This is a vm for the batpu, with planned support for a debugger and custom programming language called Sassy.
Sassy is an acronym for Safe assembly and aims to make programming in assembly more predictable, reducing side effects, and result in a more managable codebase.
It does that by enforcing access rules for registers and removing labels, replacing them with clearer branching statements like if
else
, loop
, break
and continue
. Labels can also not be called, which is what functions are for.
These are rules checked at compile-time for ensuring that data in registries doesn't get 'corrupted', to reduce side effects. It does that, by having each function explicitly declare which registers it will use, and how it will use them. These declarations are then enforced by the compiler. Here an example of what might go wrong in assembly:
.main
ldi r1 "important data"
cal .do_work
str r1 r2 //r1 was (unknowingly to us) replaced in `do_work` with unintentional data (Not good)
hlt
.do_work
ldi r1 "temporary data"
//do work...
ldi r2 "some adr"
ret
Damn, now we've written some data somewhere, which was not intended to be there. Even though this might not be a very 'real world' example, stuff like this might happen in a more complex codebase. Let's see the same code in Sassy, to see how it would prevent that mistake.
func main() {
ldi r1 "important data"
do_work(use r1, out r2) //You don't *have* to add input arguments `do_work()` would be semantically ok
str r1 r2 //Error: r1 is uncertain and cannot be read.
}
func do_work(use r1, out r2) { //Explicitly states, that do work is gonna *use* r1 as temporary data storage in this function, and return a result value in r2
ldi r1 "temporary data"
//do work...
ldi r2 "some adr"
}
The compiler now threw an error when trying to read from r1
, but how exactly is this enforced?
Every register is either certain or uncertain. Certain register's values are meant to be intended by the programmer, while uncertain registers are considered to cause side-effects, which we want to mitigate. The compiler basically only makes sure, that uncertain registers aren't read. If you write to a register, it is considered to be certain again in your current scope. (This is very important) Functions take registers as parameters which they can add modifiers on. These modifiers dictate how certainty is for function and caller. There are following modifiers:
- none: Register is readonly inside the function and stays certain after the function call. Use for constant function arguments.
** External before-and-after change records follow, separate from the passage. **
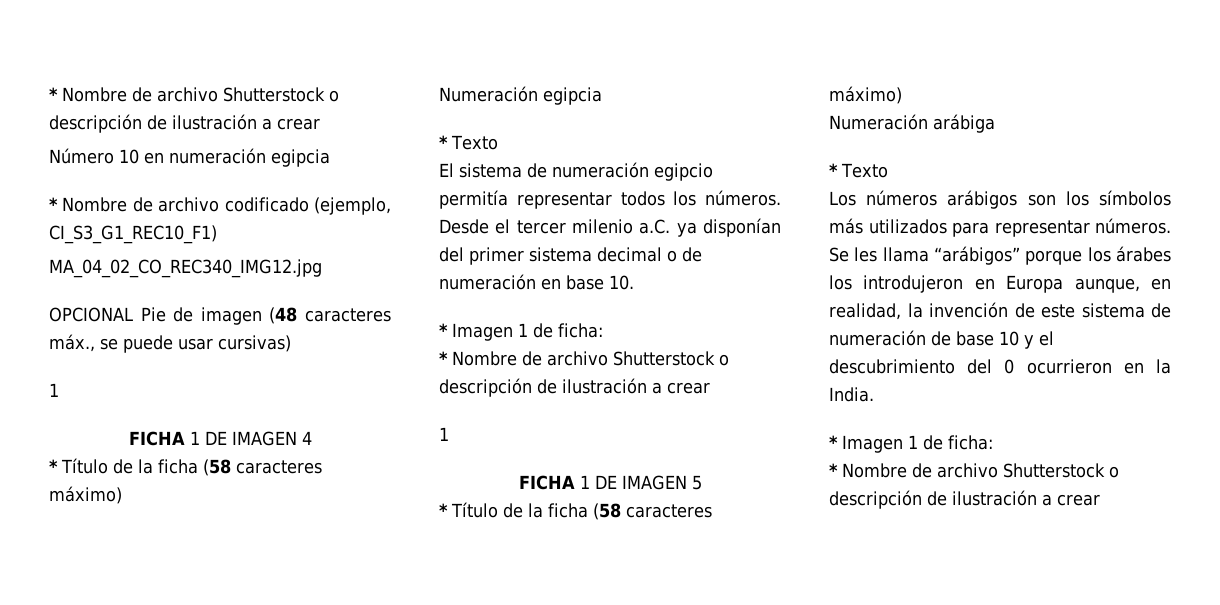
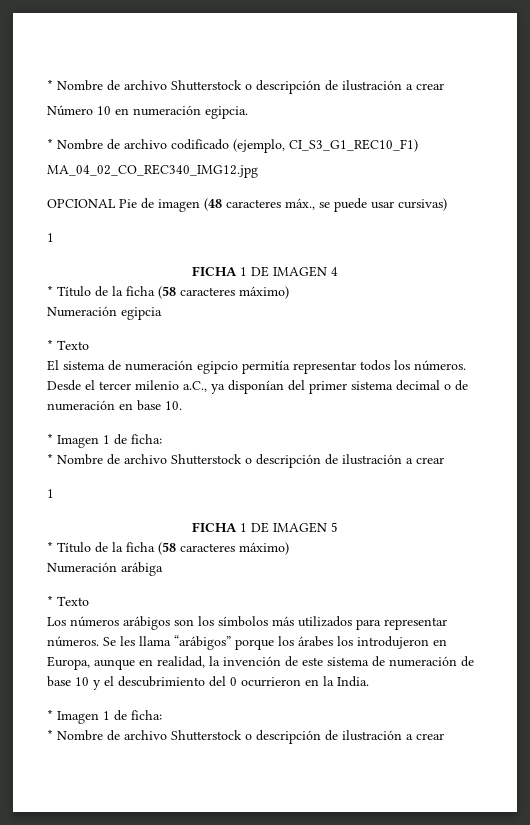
- Número 10 en numeración egipcia
+ Número 10 en numeración egipcia.
- Desde el tercer milenio a.C. ya disponían del primer sistema decimal o de numeración en base 10.
+ Desde el tercer milenio a.C., ya disponían del primer sistema decimal o de numeración en base 10.
- Se les llama “arábigos” porque los árabes los introdujeron en Europa aunque, en realidad, la invención de este sistema de numeración de base 10 y el descubrimiento del 0 ocurrieron en la India.
+ Se les llama “arábigos” porque los árabes los introdujeron en Europa, aunque en realidad, la invención de este sistema de numeración de base 10 y el descubrimiento del 0 ocurrieron en la India.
func main() { ldi r1 1 example_none(r1) //Here, r1 will still be 1, and is therefore certain } func example_none(r1) { adi r1 5 //Error: Can't write to r1 as it is read-only cmp r1 r0 //We can however read from r1 if eq { hlt } }
- mut: Register is certain for the function and caller after the function call. Use for function arguments which change during the function, but which's changes are expected.
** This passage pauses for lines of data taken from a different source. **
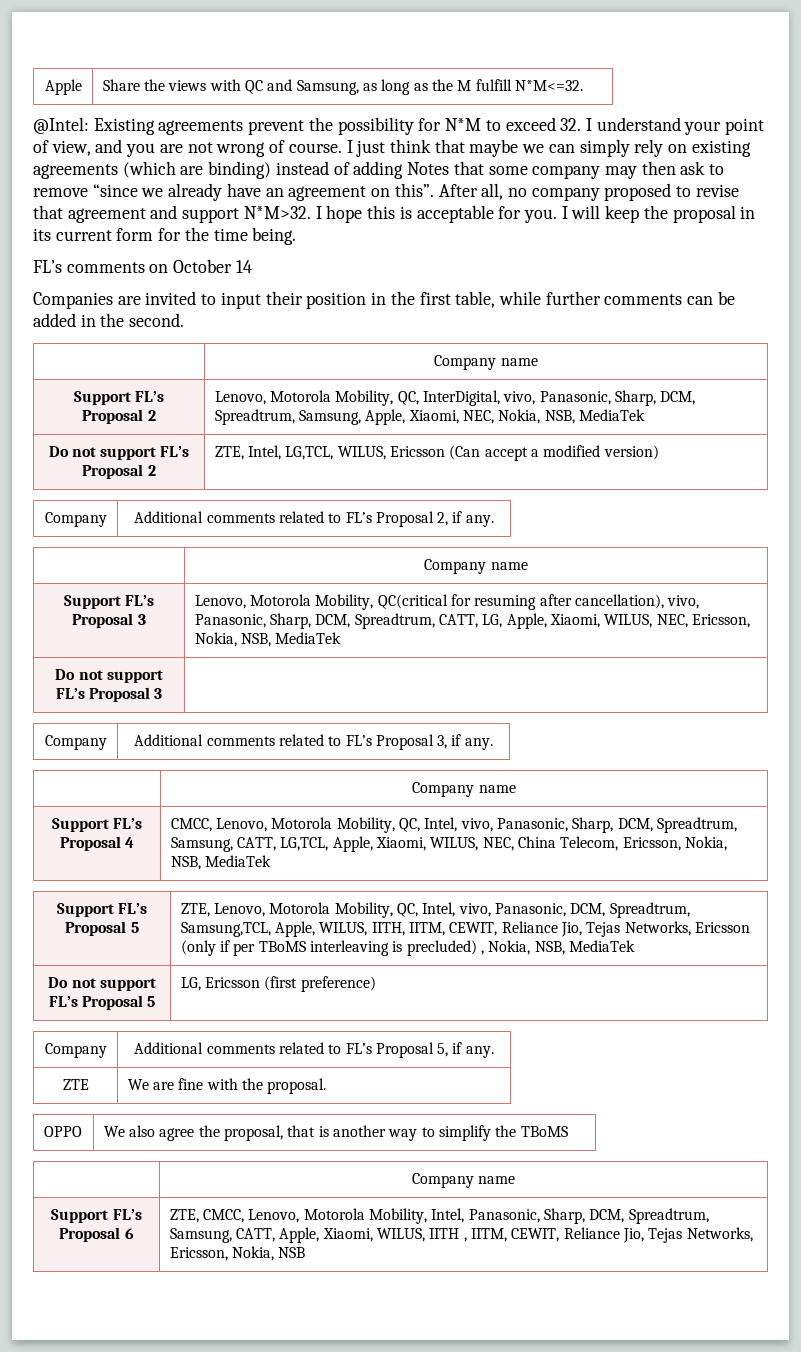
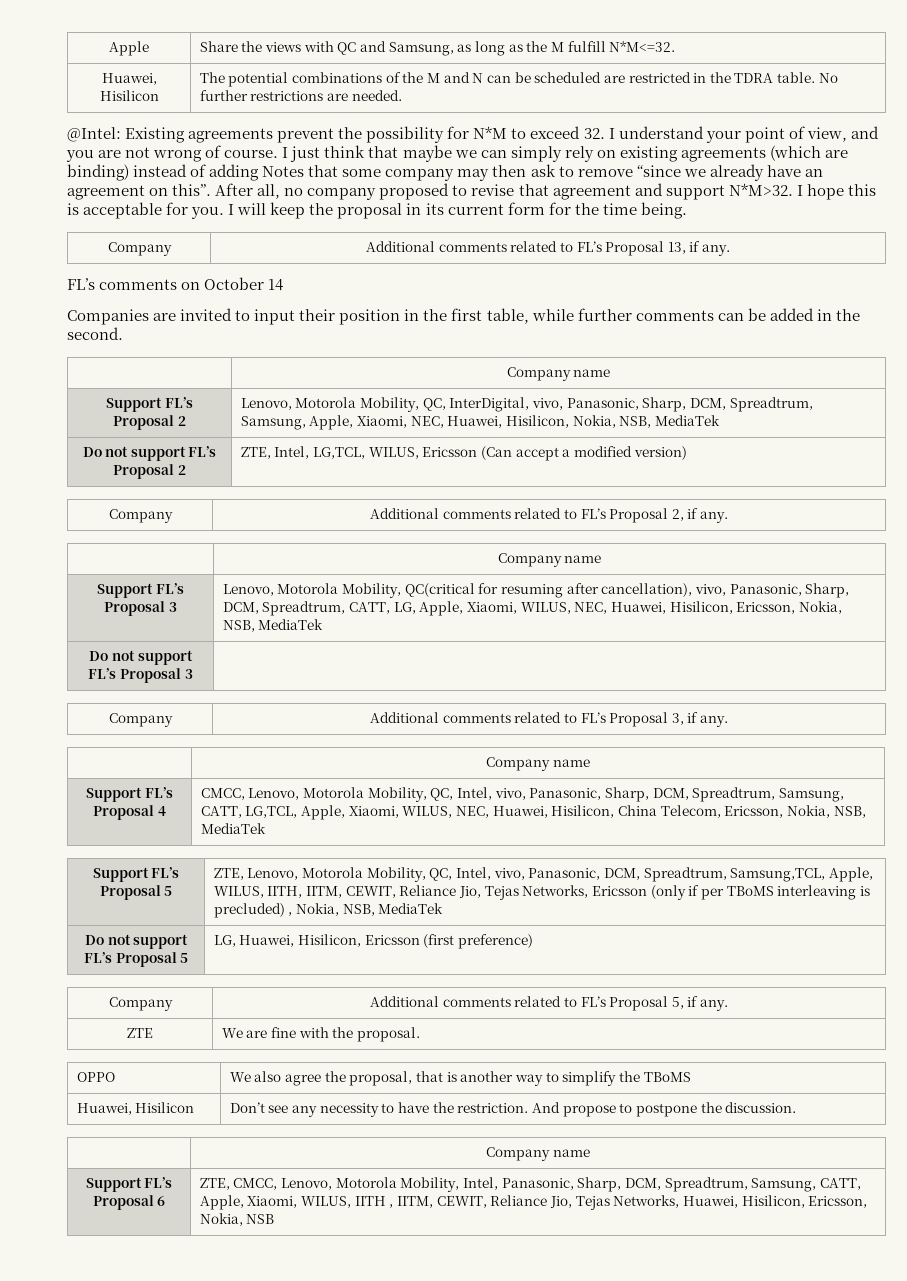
+ Huawei, Hisilicon | The potential combinations of the M and N can be scheduled are restricted in the TDRA table. No further restrictions are needed.
+ Company | Additional comments related to FL’s Proposal 13, if any.
- Support FL’s Proposal 2 | Lenovo, Motorola Mobility, QC, InterDigital, vivo, Panasonic, Sharp, DCM, Spreadtrum, Samsung, Apple, Xiaomi, NEC, Nokia, NSB, MediaTek
+ Support FL’s Proposal 2 | Lenovo, Motorola Mobility, QC, InterDigital, vivo, Panasonic, Sharp, DCM, Spreadtrum, Samsung, Apple, Xiaomi, NEC, Huawei, Hisilicon, Nokia, NSB, MediaTek
- Support FL’s Proposal 3 | Lenovo, Motorola Mobility, QC(critical for resuming after cancellation), vivo, Panasonic, Sharp, DCM, Spreadtrum, CATT, LG, Apple, Xiaomi, WILUS, NEC, Ericsson, Nokia, NSB, MediaTek
+ Support FL’s Proposal 3 | Lenovo, Motorola Mobility, QC(critical for resuming after cancellation), vivo, Panasonic, Sharp, DCM, Spreadtrum, CATT, LG, Apple, Xiaomi, WILUS, NEC, Huawei, Hisilicon, Ericsson, Nokia, NSB, MediaTek
- Support FL’s Proposal 4 | CMCC, Lenovo, Motorola Mobility, QC, Intel, vivo, Panasonic, Sharp, DCM, Spreadtrum, Samsung, CATT, LG,TCL, Apple, Xiaomi, WILUS, NEC, China Telecom, Ericsson, Nokia, NSB, MediaTek
+ Support FL’s Proposal 4 | CMCC, Lenovo, Motorola Mobility, QC, Intel, vivo, Panasonic, Sharp, DCM, Spreadtrum, Samsung, CATT, LG,TCL, Apple, Xiaomi, WILUS, NEC, Huawei, Hisilicon, China Telecom, Ericsson, Nokia, NSB, MediaTek
- Do not support FL’s Proposal 5 | LG, Ericsson (first preference)
+ Do not support FL’s Proposal 5 | LG, Huawei, Hisilicon, Ericsson (first preference)
+ Huawei, Hisilicon | Don’t see any necessity to have the restriction. And propose to postpone the discussion.
- Support FL’s Proposal 6 | ZTE, CMCC, Lenovo, Motorola Mobility, Intel, Panasonic, Sharp, DCM, Spreadtrum, Samsung, CATT, Apple, Xiaomi, WILUS, IITH , IITM, CEWIT, Reliance Jio, Tejas Networks, Ericsson, Nokia, NSB
+ Support FL’s Proposal 6 | ZTE, CMCC, Lenovo, Motorola Mobility, Intel, Panasonic, Sharp, DCM, Spreadtrum, Samsung, CATT, Apple, Xiaomi, WILUS, IITH , IITM, CEWIT, Reliance Jio, Tejas Networks, Huawei, Hisilicon, Ericsson, Nokia, NSB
func main() { ldi r1 1 example_mut(mut r1) //Here, the side effects of example_mut are intended. r1 is still certain and can be read } func example_mut(mut r1) { inc r1 }
- in: Register is certain for the function, but will turn uncertain for the caller. Use for function arguments, which might change during the function.
func main() { ldi r1 1 example_in(in r1) //Here, the side effects of example_in are not intended to be read by the caller. r1 is still no longer certain adi r1 1 //Error: r1 is not certain and cannot be read. } func example_in(in r1) { cmp r1 r0 if eq { ldi r1 42 str r1 r0 } }
- out: Register is uncertain for the function, but will be certain for the caller. Use for function return values.
func main() { example_out(out r1) //Here, r1 is an out value and is meant to be read. } func example_out(out r1) { inc r1 //Error: r1 is not certain and cannot be read. ldi r1 42 lod r1 r1 }
- use: Register is uncertain for the function and for its caller. Use for temporary values inside the function.
func main() { example_use(use r1) //Here, r1 is an out value and is meant to be read. } func example_use(use r1) { ldi r1 42 lod r1 r1 cmp r1 r0 }